→ **TASK DETAILS**: Restate the data below word for word. Leave the images out.

%%

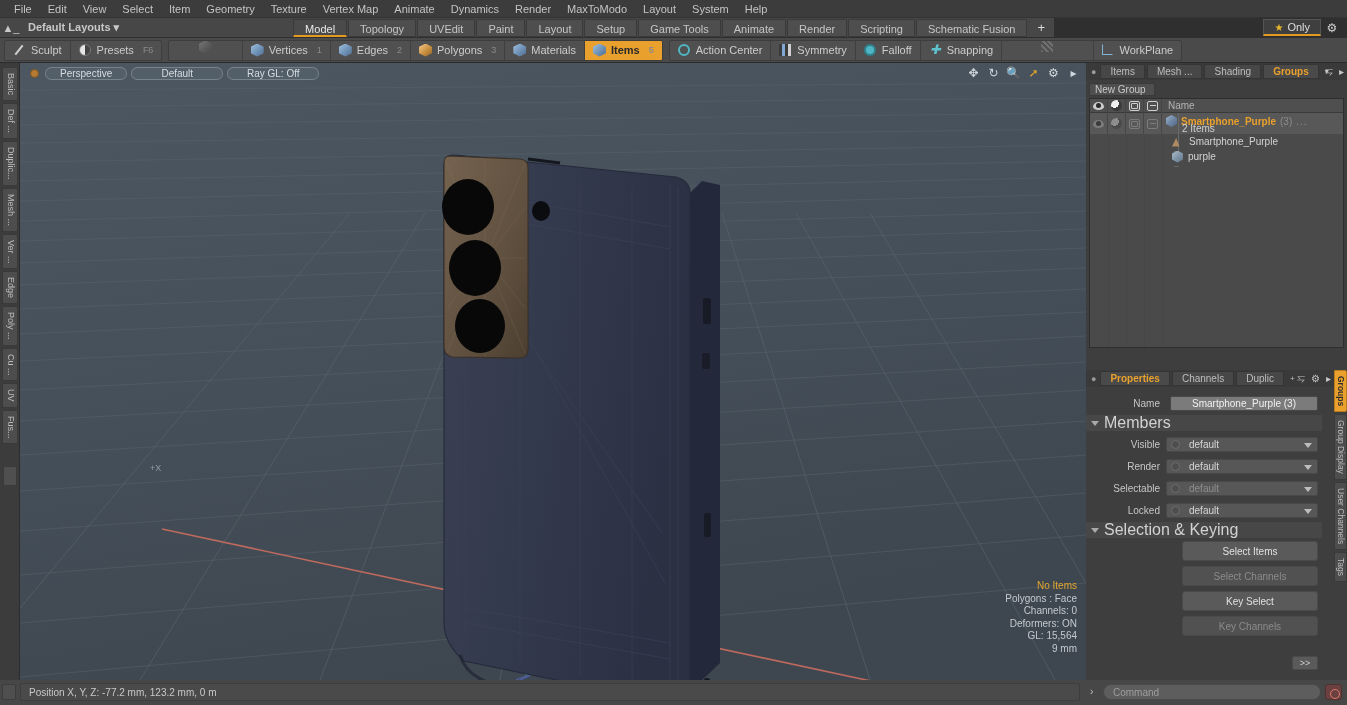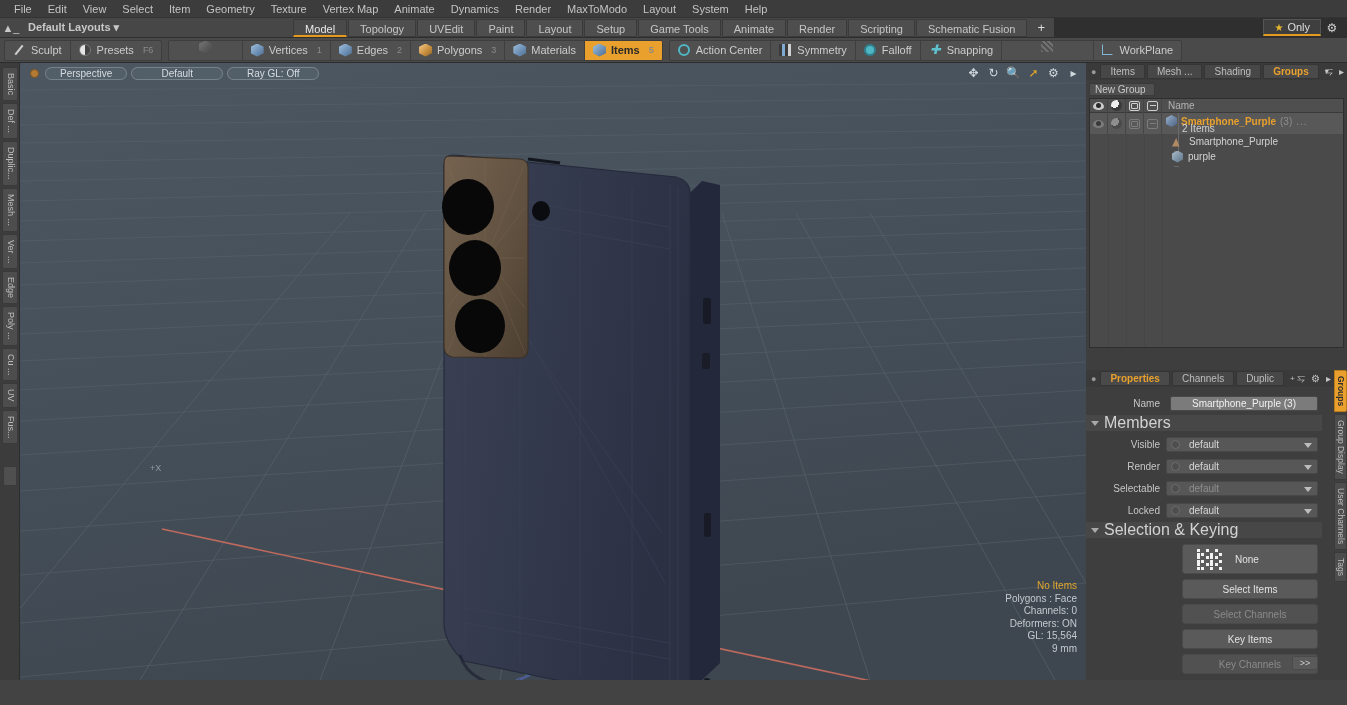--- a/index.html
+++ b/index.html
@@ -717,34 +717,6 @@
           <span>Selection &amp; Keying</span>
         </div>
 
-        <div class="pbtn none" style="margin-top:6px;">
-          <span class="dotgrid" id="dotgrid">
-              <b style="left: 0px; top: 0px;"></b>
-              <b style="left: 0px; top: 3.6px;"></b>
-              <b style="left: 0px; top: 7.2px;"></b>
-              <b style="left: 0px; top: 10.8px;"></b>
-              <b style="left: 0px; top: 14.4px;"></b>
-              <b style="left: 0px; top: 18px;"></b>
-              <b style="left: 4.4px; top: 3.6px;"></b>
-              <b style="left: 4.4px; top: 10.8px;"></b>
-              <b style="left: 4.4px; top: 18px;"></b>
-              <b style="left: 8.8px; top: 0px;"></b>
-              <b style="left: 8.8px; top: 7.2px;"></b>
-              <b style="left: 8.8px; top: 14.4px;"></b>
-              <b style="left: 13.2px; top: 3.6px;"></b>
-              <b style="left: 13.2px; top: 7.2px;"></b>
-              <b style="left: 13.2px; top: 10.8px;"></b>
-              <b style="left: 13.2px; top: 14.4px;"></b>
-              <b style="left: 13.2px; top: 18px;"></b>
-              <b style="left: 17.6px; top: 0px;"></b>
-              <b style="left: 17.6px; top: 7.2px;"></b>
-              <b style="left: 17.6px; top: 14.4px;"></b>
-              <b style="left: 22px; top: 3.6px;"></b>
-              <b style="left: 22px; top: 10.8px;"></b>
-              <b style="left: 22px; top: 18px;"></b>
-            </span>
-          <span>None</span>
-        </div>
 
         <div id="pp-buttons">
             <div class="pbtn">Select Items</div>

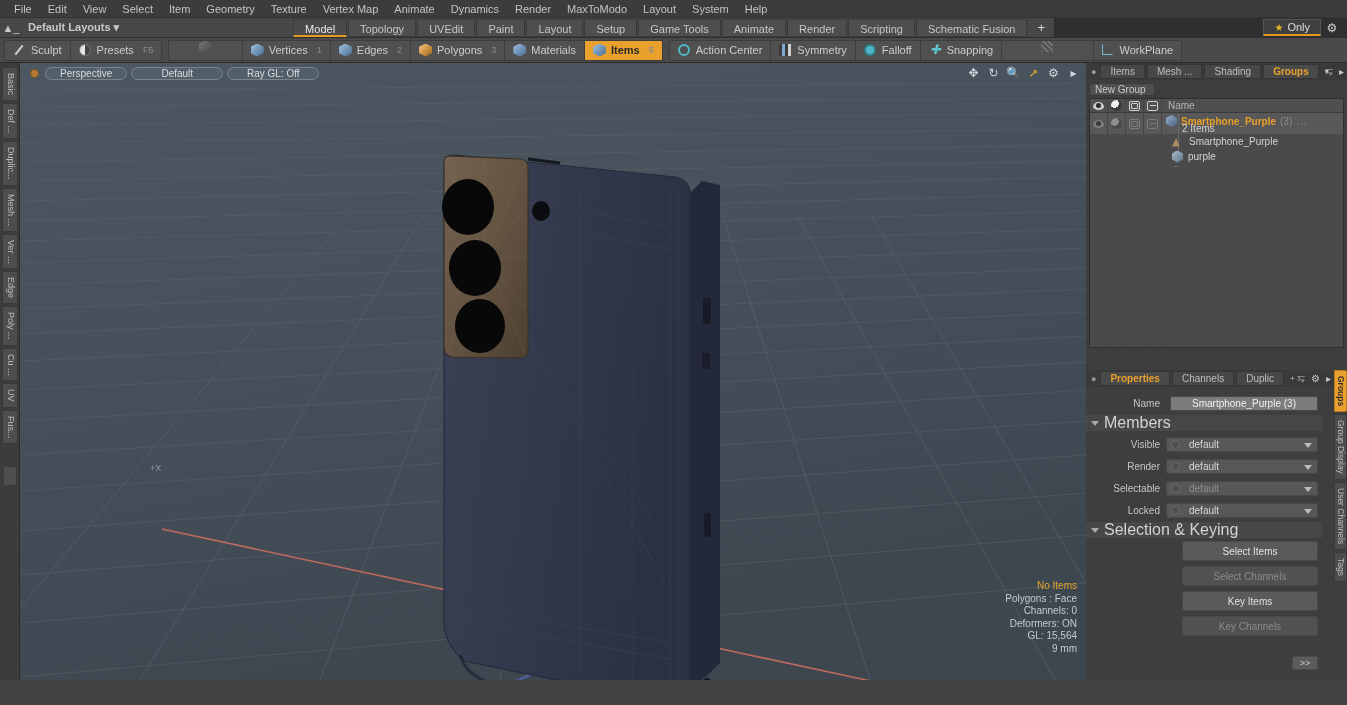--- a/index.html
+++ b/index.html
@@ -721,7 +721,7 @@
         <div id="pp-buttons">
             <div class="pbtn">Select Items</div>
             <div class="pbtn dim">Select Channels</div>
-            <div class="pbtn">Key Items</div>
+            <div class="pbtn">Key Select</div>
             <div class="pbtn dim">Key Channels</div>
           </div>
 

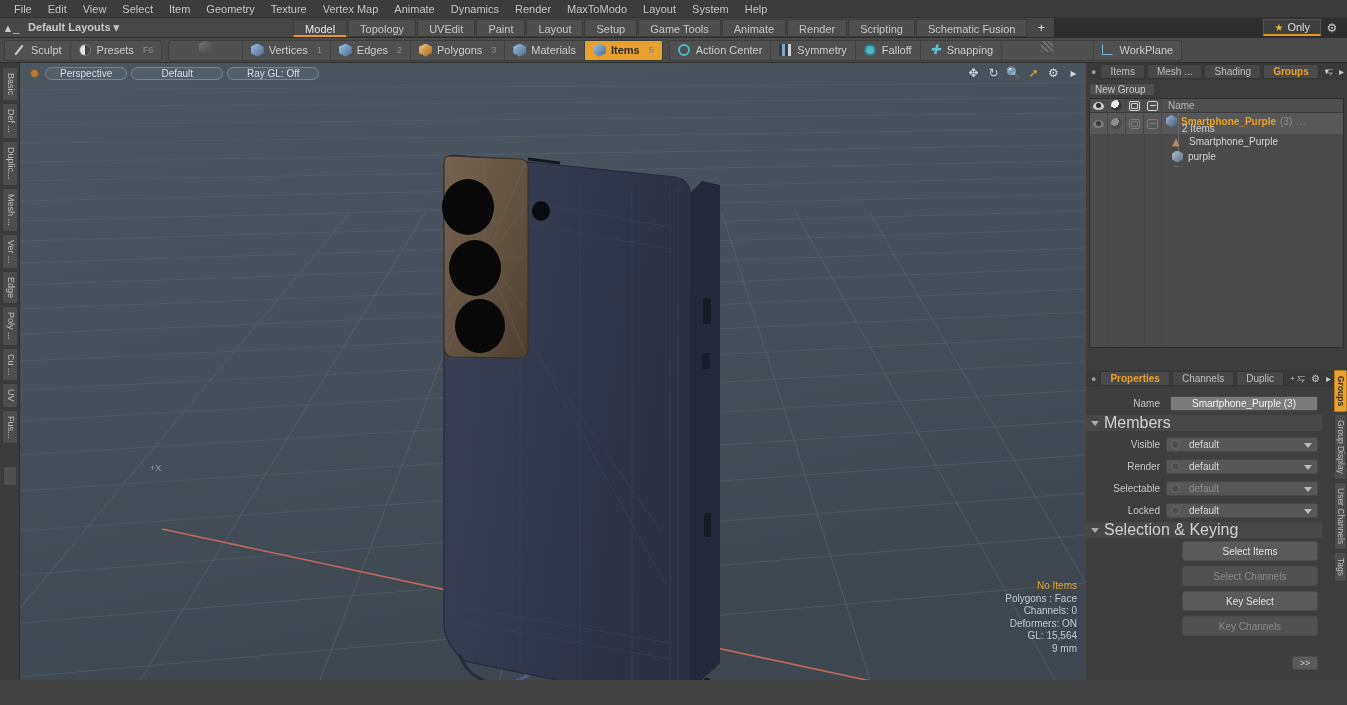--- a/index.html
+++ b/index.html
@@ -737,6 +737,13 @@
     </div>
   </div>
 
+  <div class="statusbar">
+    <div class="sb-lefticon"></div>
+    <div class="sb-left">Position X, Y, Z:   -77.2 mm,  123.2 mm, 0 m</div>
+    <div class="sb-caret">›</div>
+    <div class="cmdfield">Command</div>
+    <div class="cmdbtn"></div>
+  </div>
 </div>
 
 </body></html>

%%

→ **FINISHED TASK**:
--- a/index.html
+++ b/index.html
@@ -717,34 +717,6 @@
           <span>Selection &amp; Keying</span>
         </div>
 
-        <div class="pbtn none" style="margin-top:6px;">
-          <span class="dotgrid" id="dotgrid">
-              <b style="left: 0px; top: 0px;"></b>
-              <b style="left: 0px; top: 3.6px;"></b>
-              <b style="left: 0px; top: 7.2px;"></b>
-              <b style="left: 0px; top: 10.8px;"></b>
-              <b style="left: 0px; top: 14.4px;"></b>
-              <b style="left: 0px; top: 18px;"></b>
-              <b style="left: 4.4px; top: 3.6px;"></b>
-              <b style="left: 4.4px; top: 10.8px;"></b>
-              <b style="left: 4.4px; top: 18px;"></b>
-              <b style="left: 8.8px; top: 0px;"></b>
-              <b style="left: 8.8px; top: 7.2px;"></b>
-              <b style="left: 8.8px; top: 14.4px;"></b>
-              <b style="left: 13.2px; top: 3.6px;"></b>
-              <b style="left: 13.2px; top: 7.2px;"></b>
-              <b style="left: 13.2px; top: 10.8px;"></b>
-              <b style="left: 13.2px; top: 14.4px;"></b>
-              <b style="left: 13.2px; top: 18px;"></b>
-              <b style="left: 17.6px; top: 0px;"></b>
-              <b style="left: 17.6px; top: 7.2px;"></b>
-              <b style="left: 17.6px; top: 14.4px;"></b>
-              <b style="left: 22px; top: 3.6px;"></b>
-              <b style="left: 22px; top: 10.8px;"></b>
-              <b style="left: 22px; top: 18px;"></b>
-            </span>
-          <span>None</span>
-        </div>
 
         <div id="pp-buttons">
             <div class="pbtn">Select Items</div>

--- a/index.html
+++ b/index.html
@@ -721,7 +721,7 @@
         <div id="pp-buttons">
             <div class="pbtn">Select Items</div>
             <div class="pbtn dim">Select Channels</div>
-            <div class="pbtn">Key Items</div>
+            <div class="pbtn">Key Select</div>
             <div class="pbtn dim">Key Channels</div>
           </div>
 

--- a/index.html
+++ b/index.html
@@ -737,6 +737,13 @@
     </div>
   </div>
 
+  <div class="statusbar">
+    <div class="sb-lefticon"></div>
+    <div class="sb-left">Position X, Y, Z:   -77.2 mm,  123.2 mm, 0 m</div>
+    <div class="sb-caret">›</div>
+    <div class="cmdfield">Command</div>
+    <div class="cmdbtn"></div>
+  </div>
 </div>
 
 </body></html>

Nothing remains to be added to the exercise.